The Berlin-area location of Kneppco Equipment has been open since 2002, and Knepper has been hoping they'll get high-speed internet since then.
"The technology helps us move a lot more product," he said.
But their internet connection is iffy, at best. The Knepper family knows that if their internet speed suddenly drops, it could be one of a few things: maybe a truck is parked outside, or perhaps there's too much snow on the ground, or it could just be 2:30 p.m.
(The internet connection usually slows down around 2:30 because all the area kids are coming home from school.)
The Kneppers aren't the only ones. In fact, Somerset County has the highest percentage of homes and businesses without broadband internet in the area, with only 83% having access to internet with at least a 25 mbps download speed.

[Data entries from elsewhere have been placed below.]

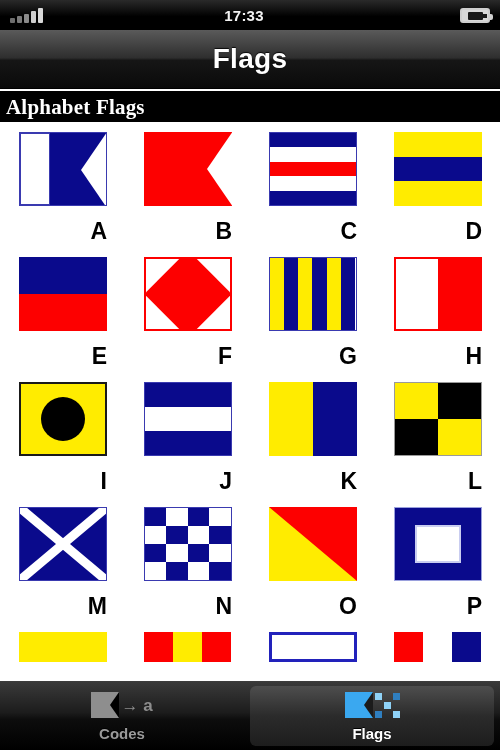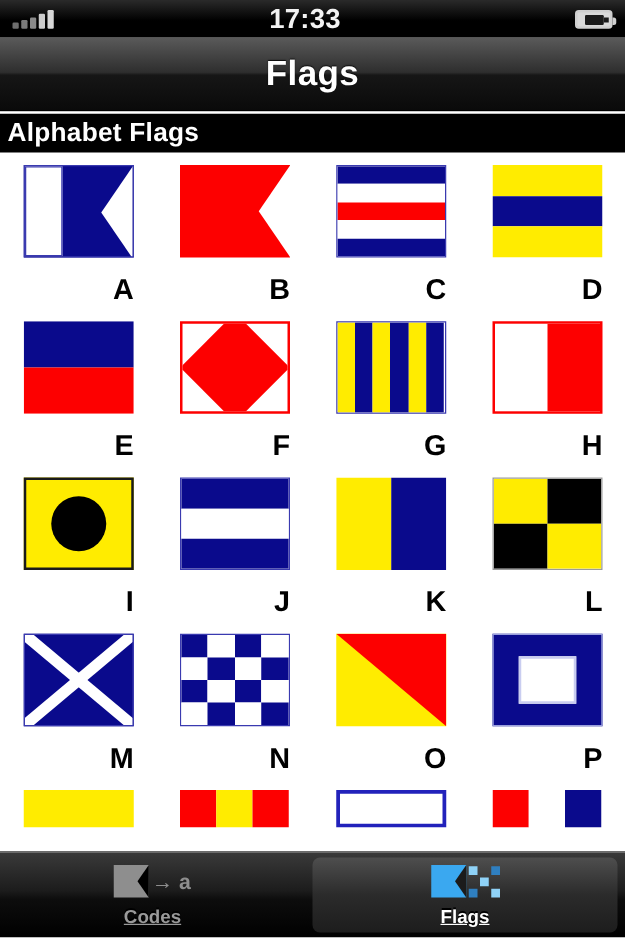--- a/index.html
+++ b/index.html
@@ -26,7 +26,7 @@
   .signal i:nth-child(5){height:15px;background:#d8d8d8;}
   .clock{
     position:absolute;left:0;right:12px;text-align:center;
-    color:#f2f2f2;font-size:22px;font-weight:bold;letter-spacing:.2px;
+    color:#f2f2f2;font-size:15px;font-weight:bold;letter-spacing:.2px;
   }
   .battery{
     position:absolute;right:10px;top:8px;width:30px;height:15px;

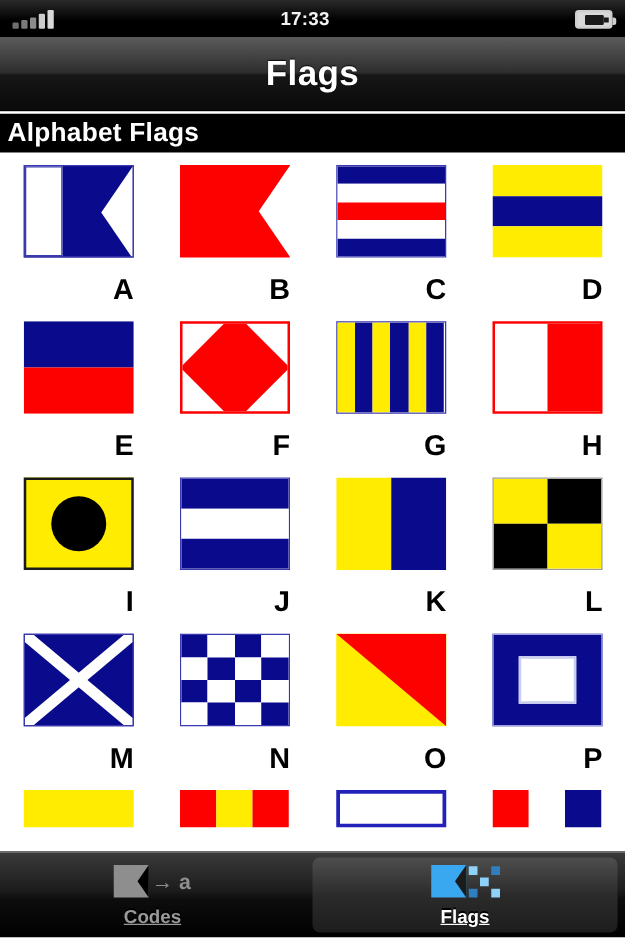--- a/index.html
+++ b/index.html
@@ -57,6 +57,7 @@
     height:32px;width:100%;background:#000000;
     display:flex;align-items:center;
     border-top:2px solid #ffffff;
+    font-family:Liberation Serif, serif;
   }
   .section-header span{
     color:#ffffff;font-size:21px;font-weight:bold;padding-left:6px;letter-spacing:.2px;

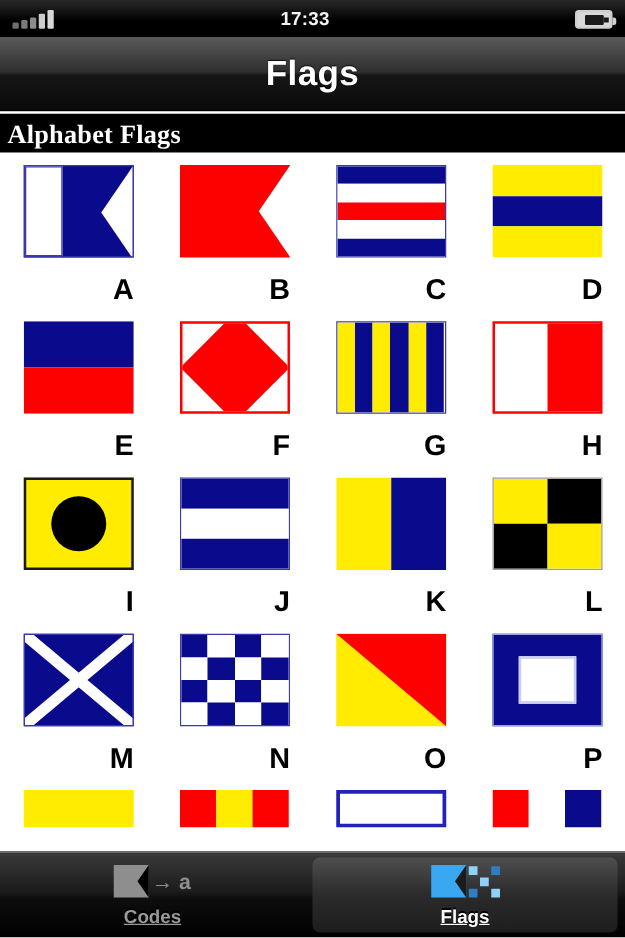--- a/index.html
+++ b/index.html
@@ -131,7 +131,7 @@
     background:linear-gradient(to bottom,#4e4e4e 0%,#2b2b2b 50%,#1d1d1d 100%);
     border-radius:6px;margin:4px 6px;
   }
-  .tab .tablabel{font-size:15px;color:#9a9a9a;font-weight:bold;text-shadow:0 -1px 0 #000;text-decoration:underline;}
+  .tab .tablabel{font-size:15px;color:#9a9a9a;font-weight:bold;text-shadow:0 -1px 0 #000;}
   .tab.selected .tablabel{color:#ffffff;}
   .icon-codes{display:flex;align-items:center;gap:2px;height:30px;}
   .mini-flag{position:relative;width:28px;height:26px;background:#8e8e8e;}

Somerset County Commissioner John Vatavuk said in an interview with 6 News that that means businesses here are at a disadvantage.
"That's the problem we're running into now," Vatavuk said. "We can't have high enough speed internet to compete in the world market."
The commissioner knows what it's like to have internet that's too slow.
"We had dial-up (at home) and it was awful," he said.
"Up until what year did you have dial-up?" a 6 News reporter asked.
"Uh... last year," he said, shaking his head. "Last year!"
The county is working on a number of grants to bring faster internet to the area, including one they're hoping will help get high-speed internet to local business parks.
Gov. Tom Wolf, also, recently announced as much as $35 million in incentives to bring high-speed internet to the 800,000 Pennsylvanians who don't have it, and the FCC's Connect America Fund has the same goal.
For Knepper, those efforts are good steps. He's just hoping they can get it done sooner rather than later, although he doesn't have any plans to move his business somewhere else.
"We've been here awhile," he said. "We'll suffer through."